* _Exercise aim_:
The records that follow must be repeated exactly as they stand.

* _Entries shown_:
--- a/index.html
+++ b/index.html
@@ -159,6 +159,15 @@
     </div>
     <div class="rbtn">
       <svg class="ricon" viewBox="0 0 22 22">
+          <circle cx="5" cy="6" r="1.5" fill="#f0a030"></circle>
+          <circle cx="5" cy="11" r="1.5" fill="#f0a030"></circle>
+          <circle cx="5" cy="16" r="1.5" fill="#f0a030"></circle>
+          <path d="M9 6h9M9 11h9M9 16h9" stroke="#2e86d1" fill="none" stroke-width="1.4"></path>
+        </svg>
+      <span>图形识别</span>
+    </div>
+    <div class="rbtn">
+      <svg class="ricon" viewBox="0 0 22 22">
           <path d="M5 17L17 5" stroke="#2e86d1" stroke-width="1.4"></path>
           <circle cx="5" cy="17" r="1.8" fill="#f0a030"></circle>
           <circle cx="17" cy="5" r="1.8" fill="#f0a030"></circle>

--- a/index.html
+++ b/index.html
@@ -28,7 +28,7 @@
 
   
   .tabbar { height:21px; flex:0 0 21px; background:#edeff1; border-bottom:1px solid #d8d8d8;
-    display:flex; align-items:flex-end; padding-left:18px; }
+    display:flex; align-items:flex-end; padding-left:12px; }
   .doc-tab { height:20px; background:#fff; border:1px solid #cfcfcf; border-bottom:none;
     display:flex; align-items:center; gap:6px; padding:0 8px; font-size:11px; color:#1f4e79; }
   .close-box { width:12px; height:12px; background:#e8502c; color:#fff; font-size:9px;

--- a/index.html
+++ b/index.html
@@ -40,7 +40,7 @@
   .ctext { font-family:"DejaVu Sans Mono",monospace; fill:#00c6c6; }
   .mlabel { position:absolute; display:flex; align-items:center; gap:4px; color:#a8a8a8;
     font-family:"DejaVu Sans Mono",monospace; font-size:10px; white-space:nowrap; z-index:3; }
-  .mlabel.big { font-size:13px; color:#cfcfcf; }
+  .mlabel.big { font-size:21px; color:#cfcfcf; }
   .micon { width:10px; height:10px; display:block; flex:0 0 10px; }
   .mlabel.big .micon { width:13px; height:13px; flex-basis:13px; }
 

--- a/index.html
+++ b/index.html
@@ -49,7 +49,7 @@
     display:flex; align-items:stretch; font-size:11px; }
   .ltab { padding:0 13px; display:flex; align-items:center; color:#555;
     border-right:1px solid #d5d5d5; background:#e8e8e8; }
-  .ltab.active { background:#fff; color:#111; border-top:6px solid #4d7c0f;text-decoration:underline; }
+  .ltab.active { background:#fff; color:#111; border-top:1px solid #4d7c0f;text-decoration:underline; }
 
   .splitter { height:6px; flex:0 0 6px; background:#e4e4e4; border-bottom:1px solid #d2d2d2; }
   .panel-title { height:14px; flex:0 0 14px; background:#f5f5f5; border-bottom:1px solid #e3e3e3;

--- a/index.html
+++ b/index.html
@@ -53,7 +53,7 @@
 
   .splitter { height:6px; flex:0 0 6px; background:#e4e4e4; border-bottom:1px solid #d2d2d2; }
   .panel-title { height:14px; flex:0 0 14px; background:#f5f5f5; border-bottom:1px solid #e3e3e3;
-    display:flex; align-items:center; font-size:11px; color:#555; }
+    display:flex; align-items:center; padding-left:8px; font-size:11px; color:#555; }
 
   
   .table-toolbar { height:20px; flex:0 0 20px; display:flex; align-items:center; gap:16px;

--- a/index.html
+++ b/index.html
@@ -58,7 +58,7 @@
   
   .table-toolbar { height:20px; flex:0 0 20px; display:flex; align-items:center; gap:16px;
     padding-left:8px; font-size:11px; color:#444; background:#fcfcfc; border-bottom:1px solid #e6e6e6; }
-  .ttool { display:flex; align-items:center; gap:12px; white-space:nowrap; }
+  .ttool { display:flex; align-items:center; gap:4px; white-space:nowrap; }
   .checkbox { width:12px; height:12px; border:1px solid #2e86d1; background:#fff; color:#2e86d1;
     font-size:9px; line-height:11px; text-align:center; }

* _Response to the task_:
--- a/index.html
+++ b/index.html
@@ -159,6 +159,15 @@
     </div>
     <div class="rbtn">
       <svg class="ricon" viewBox="0 0 22 22">
+          <circle cx="5" cy="6" r="1.5" fill="#f0a030"></circle>
+          <circle cx="5" cy="11" r="1.5" fill="#f0a030"></circle>
+          <circle cx="5" cy="16" r="1.5" fill="#f0a030"></circle>
+          <path d="M9 6h9M9 11h9M9 16h9" stroke="#2e86d1" fill="none" stroke-width="1.4"></path>
+        </svg>
+      <span>图形识别</span>
+    </div>
+    <div class="rbtn">
+      <svg class="ricon" viewBox="0 0 22 22">
           <path d="M5 17L17 5" stroke="#2e86d1" stroke-width="1.4"></path>
           <circle cx="5" cy="17" r="1.8" fill="#f0a030"></circle>
           <circle cx="17" cy="5" r="1.8" fill="#f0a030"></circle>

--- a/index.html
+++ b/index.html
@@ -28,7 +28,7 @@
 
   
   .tabbar { height:21px; flex:0 0 21px; background:#edeff1; border-bottom:1px solid #d8d8d8;
-    display:flex; align-items:flex-end; padding-left:18px; }
+    display:flex; align-items:flex-end; padding-left:12px; }
   .doc-tab { height:20px; background:#fff; border:1px solid #cfcfcf; border-bottom:none;
     display:flex; align-items:center; gap:6px; padding:0 8px; font-size:11px; color:#1f4e79; }
   .close-box { width:12px; height:12px; background:#e8502c; color:#fff; font-size:9px;

--- a/index.html
+++ b/index.html
@@ -40,7 +40,7 @@
   .ctext { font-family:"DejaVu Sans Mono",monospace; fill:#00c6c6; }
   .mlabel { position:absolute; display:flex; align-items:center; gap:4px; color:#a8a8a8;
     font-family:"DejaVu Sans Mono",monospace; font-size:10px; white-space:nowrap; z-index:3; }
-  .mlabel.big { font-size:13px; color:#cfcfcf; }
+  .mlabel.big { font-size:21px; color:#cfcfcf; }
   .micon { width:10px; height:10px; display:block; flex:0 0 10px; }
   .mlabel.big .micon { width:13px; height:13px; flex-basis:13px; }
 

--- a/index.html
+++ b/index.html
@@ -49,7 +49,7 @@
     display:flex; align-items:stretch; font-size:11px; }
   .ltab { padding:0 13px; display:flex; align-items:center; color:#555;
     border-right:1px solid #d5d5d5; background:#e8e8e8; }
-  .ltab.active { background:#fff; color:#111; border-top:6px solid #4d7c0f;text-decoration:underline; }
+  .ltab.active { background:#fff; color:#111; border-top:1px solid #4d7c0f;text-decoration:underline; }
 
   .splitter { height:6px; flex:0 0 6px; background:#e4e4e4; border-bottom:1px solid #d2d2d2; }
   .panel-title { height:14px; flex:0 0 14px; background:#f5f5f5; border-bottom:1px solid #e3e3e3;

--- a/index.html
+++ b/index.html
@@ -53,7 +53,7 @@
 
   .splitter { height:6px; flex:0 0 6px; background:#e4e4e4; border-bottom:1px solid #d2d2d2; }
   .panel-title { height:14px; flex:0 0 14px; background:#f5f5f5; border-bottom:1px solid #e3e3e3;
-    display:flex; align-items:center; font-size:11px; color:#555; }
+    display:flex; align-items:center; padding-left:8px; font-size:11px; color:#555; }
 
   
   .table-toolbar { height:20px; flex:0 0 20px; display:flex; align-items:center; gap:16px;

--- a/index.html
+++ b/index.html
@@ -58,7 +58,7 @@
   
   .table-toolbar { height:20px; flex:0 0 20px; display:flex; align-items:center; gap:16px;
     padding-left:8px; font-size:11px; color:#444; background:#fcfcfc; border-bottom:1px solid #e6e6e6; }
-  .ttool { display:flex; align-items:center; gap:12px; white-space:nowrap; }
+  .ttool { display:flex; align-items:center; gap:4px; white-space:nowrap; }
   .checkbox { width:12px; height:12px; border:1px solid #2e86d1; background:#fff; color:#2e86d1;
     font-size:9px; line-height:11px; text-align:center; }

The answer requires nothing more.